After the Rain – Nature Bursts With Life in the Country
I’m so tired of rain… Did you find yourself suppressing that thought last week? Biting your tongue, really, because remember last year, or last fall? Remember how it seemed we’d never see rain again to fill the mud holes we call stock tanks?
They’re overflowing now with fresh water, inviting animal sips, immersion. And the land pulses with life, producing new shades of green, daily— pale and deep alike—tinting the humid air around us if you catch it just right.
We live on a gravel, or dirt, road that requires a certain care when driving after heavy rain. Slow travel from necessity, instead of a desire for observation. But observation will come, nevertheless.
Like the family of roadrunners at dusk, right where we used to see one large roadrunner fifteen years ago. I’ve seen at least one of them every day lately.
And black vultures. Five years ago I was startled to see seven of them arranged along the ridge pole of a rarely used barn. Like fans of a sport waiting for the game to start.
In between rainstorms this month four or five of the vultures played aeronautical games over the adjacent pasture. I watched and listened to them this spring as they hung around the patch of woods at the bend of our road. Sounded like a cocktail party.
Our own woods teem with familiar birds—cardinals, blue jays, chickadees, woodpeckers, Carolina wrens, Mourning Doves. These are the most frequent visitors to our yard. Near the creek we hear white-eyed vireos, and the bluebird box is occupied this year by bluebirds. Most unusual.
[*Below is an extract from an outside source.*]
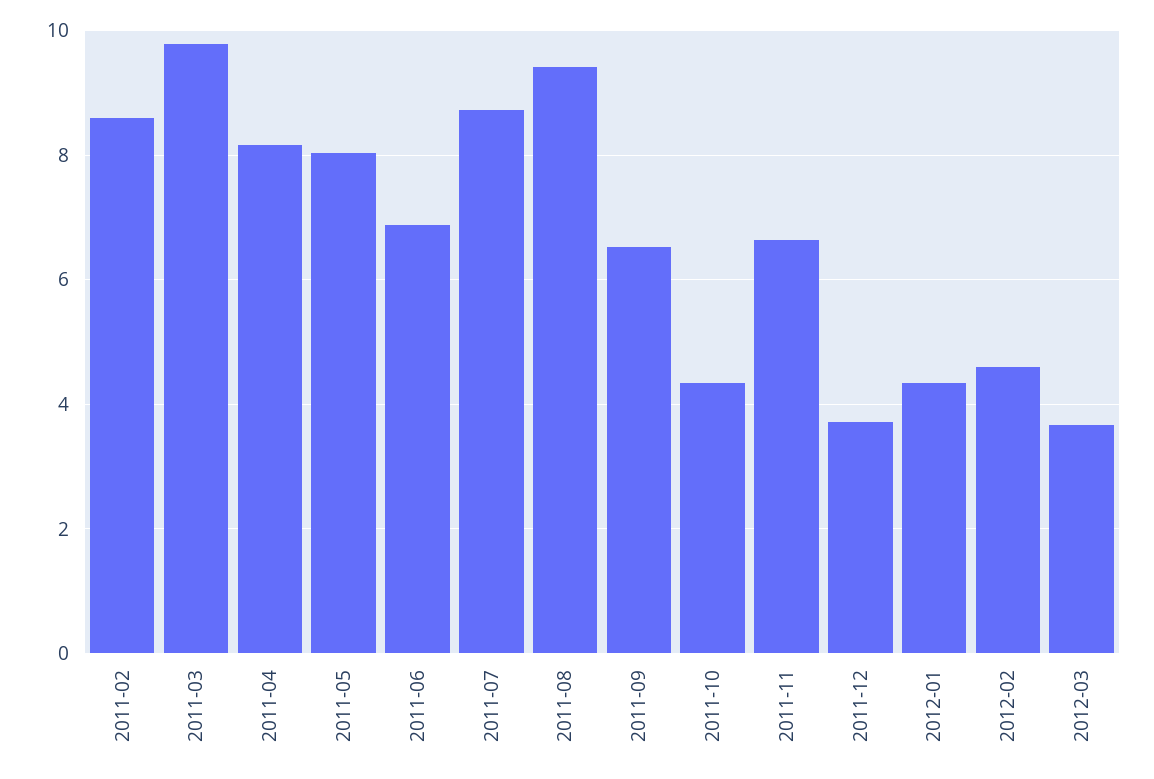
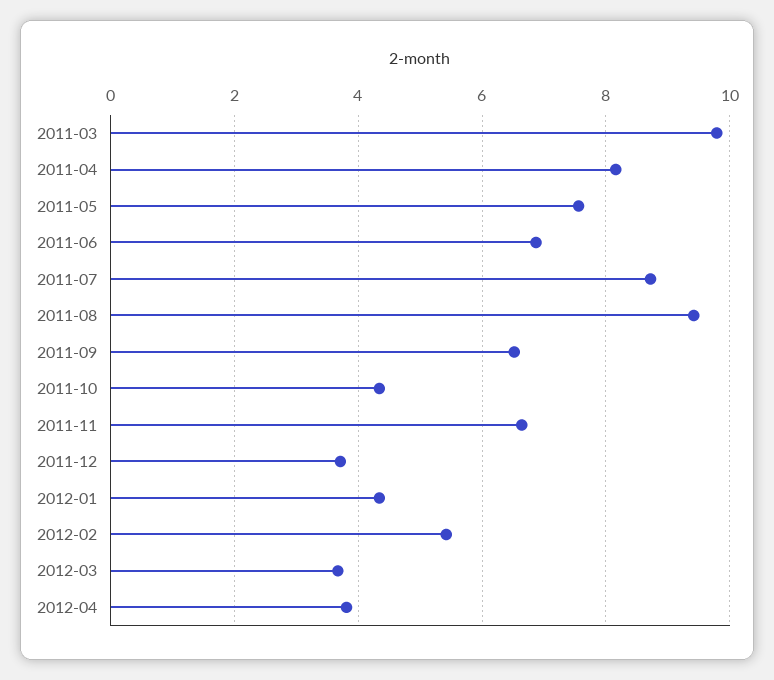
2011-02: 8.6 -> none
2011-05: 8 -> 7.6
2012-02: 4.6 -> 5.4
2012-04: none -> 3.8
Cottontail rabbits have returned, displaced for a few years by drought and a resident dog. We’ve even seen the jackrabbit at the intersection of our road and the blacktop a couple of times. His ancestor was a resident right there for years until new owners and drouth moved him on. Or possibly a hungry coyote.
Just recently I realized that the Great Egret and Great Blue Heron who hang out at a shallow tank nearby could be a pair. Possibly a bonded pair. I’ve been seeing them there for more than a year, through every season. It was the roadrunners, though, that got me thinking about time, about generations, about home.
And the wrens I’ve mentioned before.
Wrens were here in 1985 when we first saw this house. A bedroom window, then, had exterior shutters, one of which stayed closed. In the protective space between that shutter and the original glass window a wren had built her nest. She and her descendants continued to build a nest there until, twenty- two years later, we covered that wall with a modest addition. Now they must be more creative. They like our front porch although it’s frequently used. They found a dusty watering can one year. And for the last two years they’ve built in a pooper-scooper that hangs on a handy nail.
My point however isn’t the determination of Carolina Wrens. It’s the fact that this house is their home, and was theirs before it was ours.
Our “neighborhood” is the homeplace of all these nonmigrating animals. Territories for some will be larger than our small acreage, and some fit well inside. All of it, of course, unburdened by property lines.
Then there are armadillos, squirrels, and the constellation of insects, spiders, frogs, and occasional turtle. Opossums, raccoons…the list goes on.
It’s a busy place, our home, bursting with life after some rain. Confirming the gorgeous richness we live beside and within. We see it now so vividly as the reason for living here, the gift that makes even life alone less lonely.